A desktop game engine written in Odin.

Callisto is a desktop game engine written in Odin with a Vulkan renderer. It is still early in development and the API is subject to change. When there is a stable release I will add documentation here.

At the moment, the notes here are to record decisions that I have made.

In the meantime, see the Callisto GitHub repository for a brief overview of how the engine is used, or Callisto-Sandbox for a sample implementation.

1 - Introduction

Document Conventions

Normative Terminology

The key words MUST, MUST NOT, REQUIRED, SHALL, SHALL NOT, SHOULD, SHOULD NOT, RECOMMENDED, MAY and OPTIONAL, when uppercase and emboldened, are normative and have special meaning. These words are to be interpreted as described in BCP 14.

Technical Terminology

slice - A bounded view into an array represented by a pointer or index of the first element of the slice, and a count of elements.

External specifications

Bradner, S., Key words for use in RFCs to Indicate Requirement Levels, BCP 14, RFC 2119, March 1997. Leiba, B., Ambiguity of Uppercase vs Lowercase in RFC 2119 Key Words, BCP 14, RFC 8174, May 2017. https://www.rfc-editor.org/info/bcp14

What’s next?

2 - Assets

Game data stored on the disk.

Assets are classified as either Primitive or Aggregate. Primitive assets MUST contain only information about themselves, while aggregate assets MAY contain references to other assets.

Planned primitives:

  • Image
  • Mesh
  • Audio
  • Input action map
  • Shader

Planned aggregates:

  • Material (shader + images)
  • Model (mesh + materials)
  • Construct (fixed-length transform hierarchy)
  • Level

File format

This section is a work in progress. I plan to use Concise Binary Object Representation (CBOR) for serialization, as it provides some desired attributes to the asset files:

  • Named fields to avoid data loss when struct definitions change
  • Small file size
  • Existing Odin core library

File loading

Inspiration from Timothy Cain’s video, Arcanum “dat” files, development builds use a raw OS file system, release builds use packed bundles.

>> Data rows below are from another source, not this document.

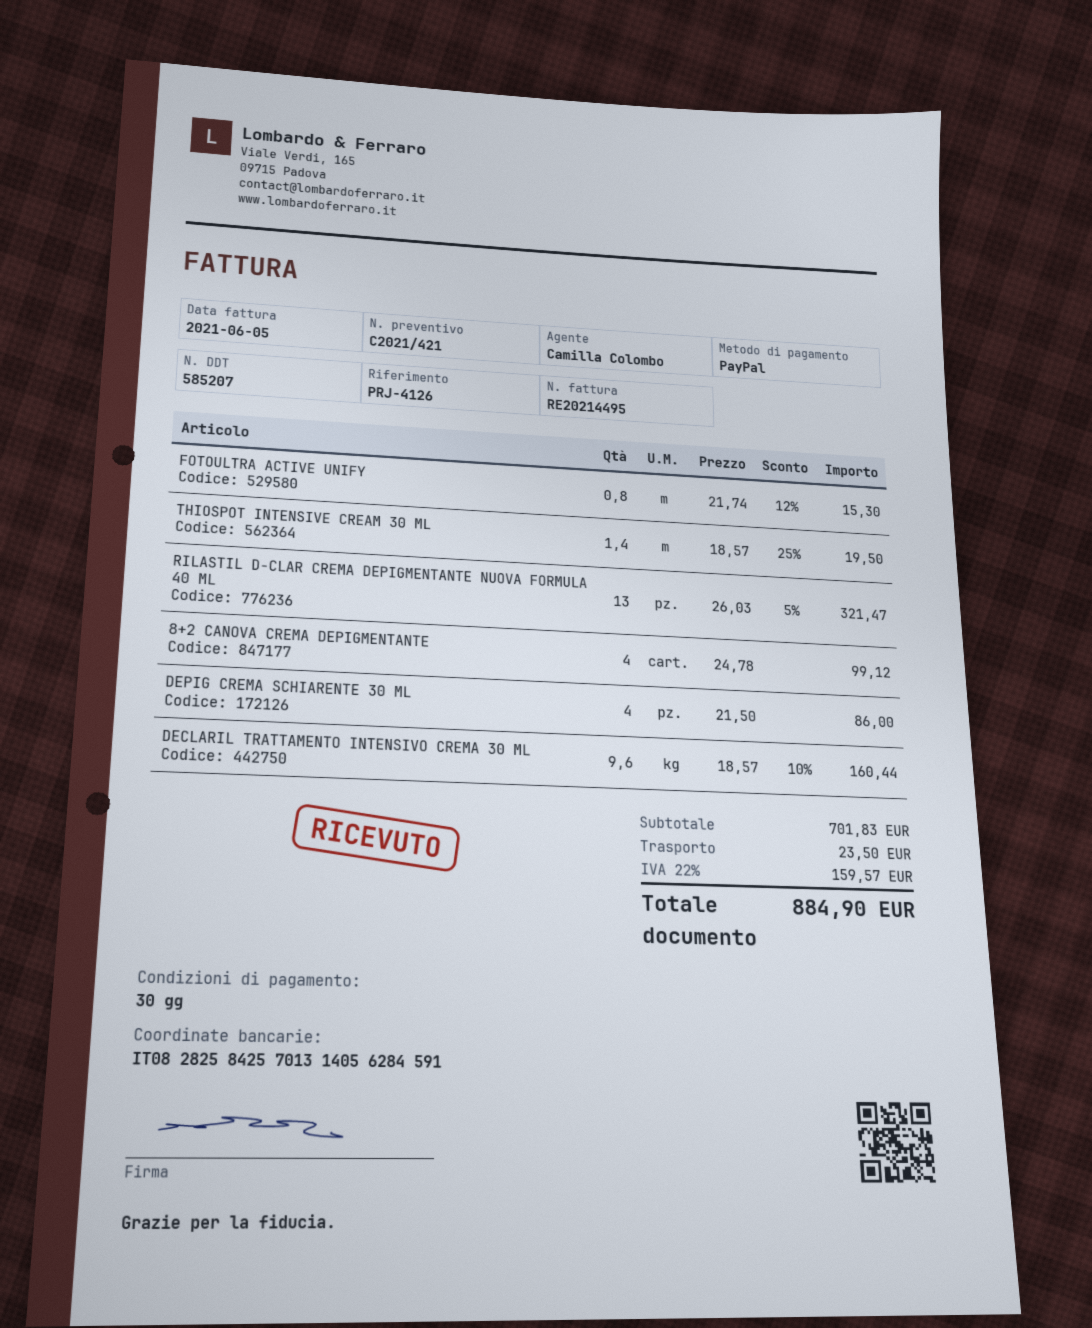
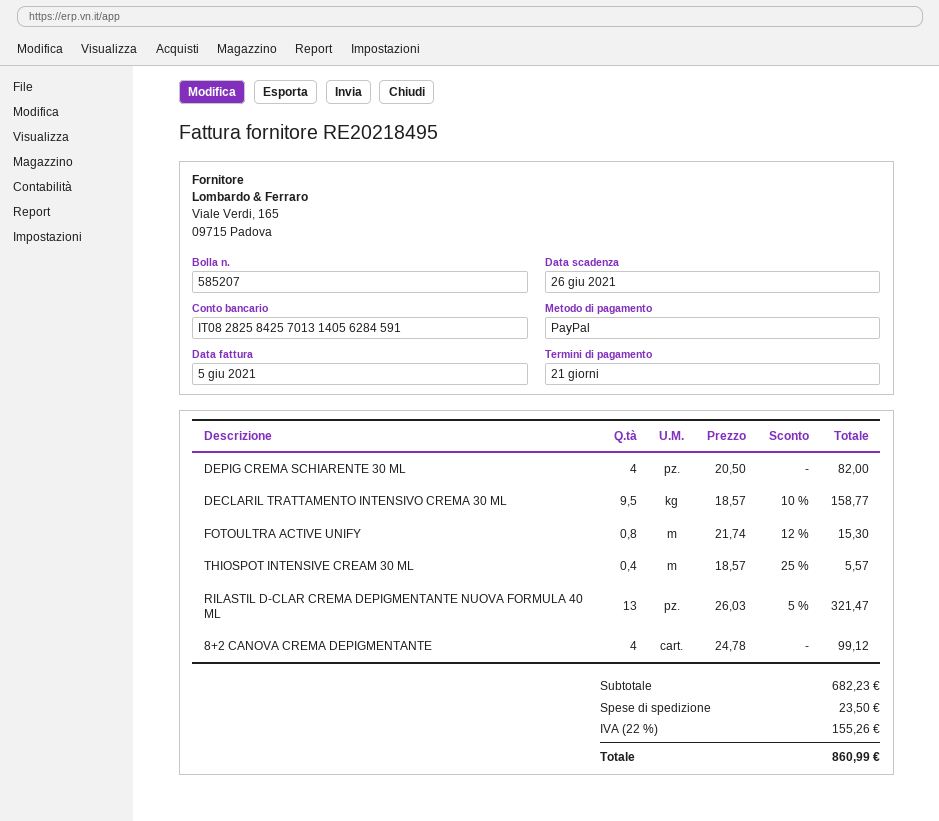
invoice number: RE20214495 -> RE20218495
payment terms: 30 days -> 21 days
THIOSPOT INTENSIVE CREAM 30 ML: 1.4 x 18.57 - 25% = 19.50 -> 0.4 x 18.57 - 25% = 5.57
DEPIG CREMA SCHIARENTE 30 ML: 4 x 21.50 = 86.00 -> 4 x 20.50 = 82.00
DECLARIL TRATTAMENTO INTENSIVO CREMA 30 ML: 9.6 x 18.57 - 10% = 160.44 -> 9.5 x 18.57 - 10% = 158.77
subtotal: 701.83 -> 682.23
tax: 22% = 159.57 -> 22% = 155.26
total: 884.90 -> 860.99

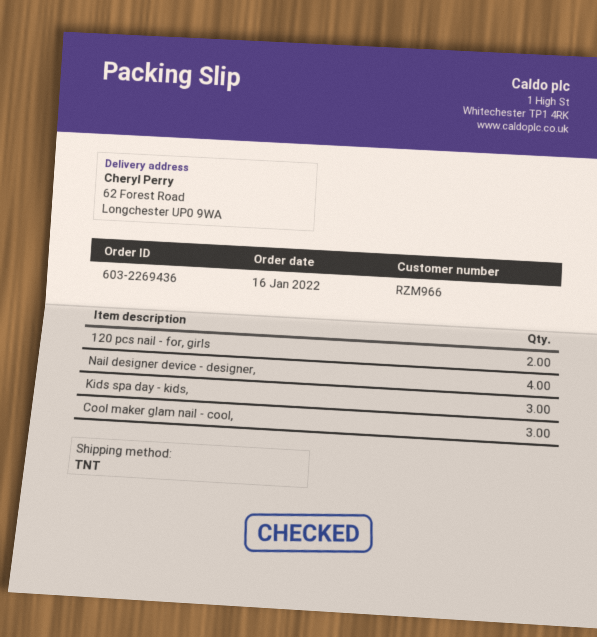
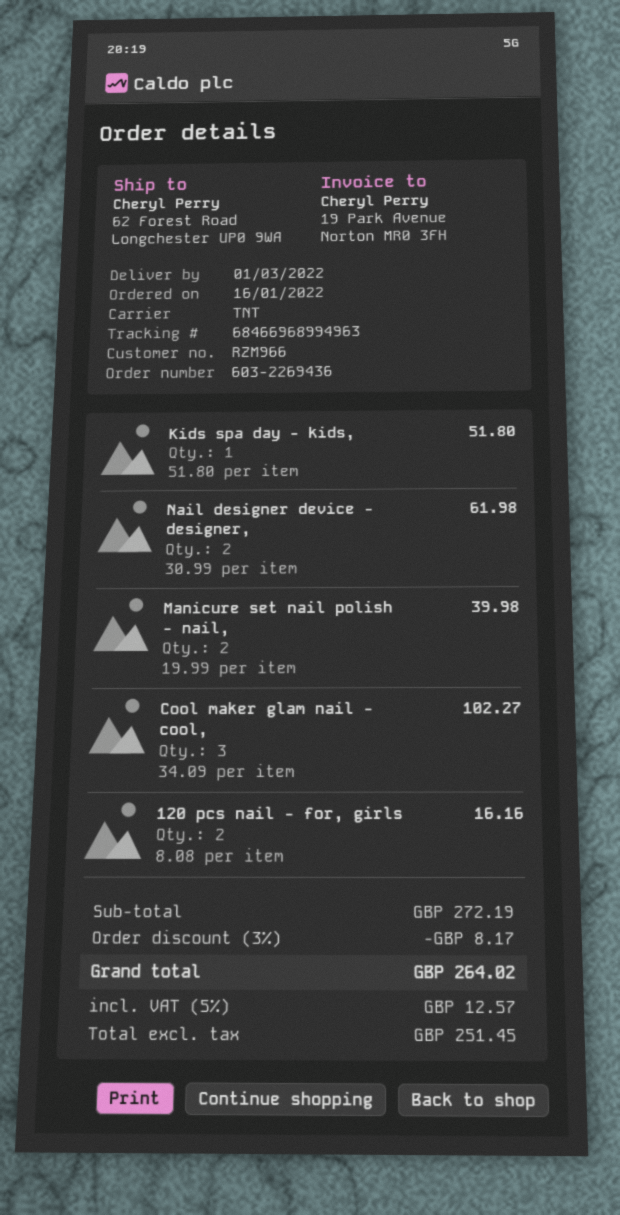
Nail designer device - designer,: 4 -> 2
Kids spa day - kids,: 3 -> 1
Manicure set nail polish - nail,: none -> 2

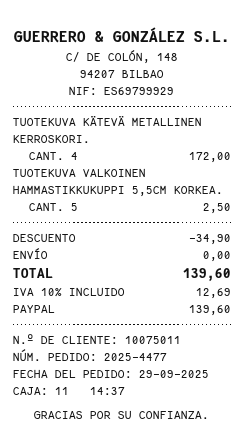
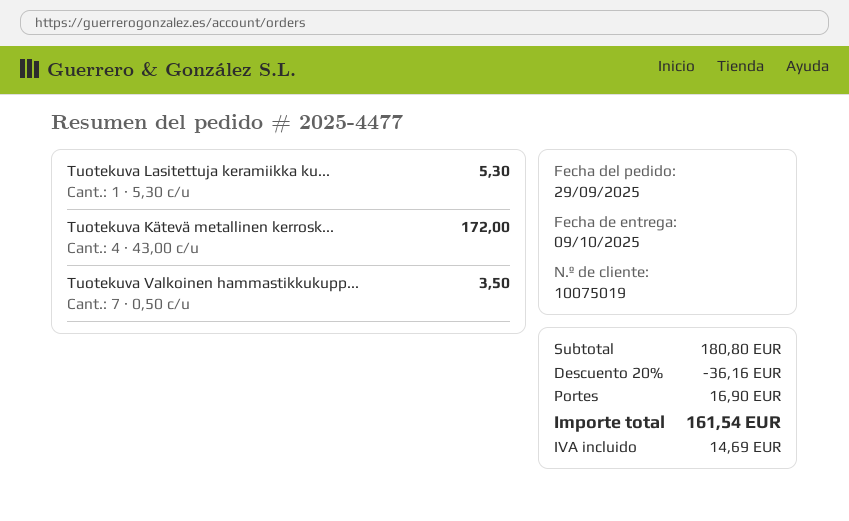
customer number: 10075011 -> 10075019
TUOTEKUVA VALKOINEN HAMMASTIKKUKUPPI 5,5CM KORKEA.: 5 for 2.50 -> 7 for 3.50
Tuotekuva Lasitettuja keramiikka ku...: none -> 1 for 5.30
discount: 34.90 -> 36.16
shipping: 0.00 -> 16.90
tax: 12.69 -> 14.69
total: 139.60 -> 161.54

  • data locality on the disk
  • “seek” is much faster than “open”
  • avoid file descriptor limits
  • less overhead for many tiny assets (block alignment, OS file nodes)
  • easy patches/modding with sequential overriding of the asset database
  • more efficient compression

2.1 - Mesh

A primitive asset for storing vertex data.

Mesh overview

Mesh assets store an object’s vertex data, and how the vertices are connected to form triangles.

This page is currently being rewritten to support the new asset format.

2.2 - Material

An aggregate asset to describe how meshes are rendered.

WIP

Materials are an asset that associate a Shader with properties such as Textures and number values.

3 - Graphics

Details about the renderer, shaders, render passes etc.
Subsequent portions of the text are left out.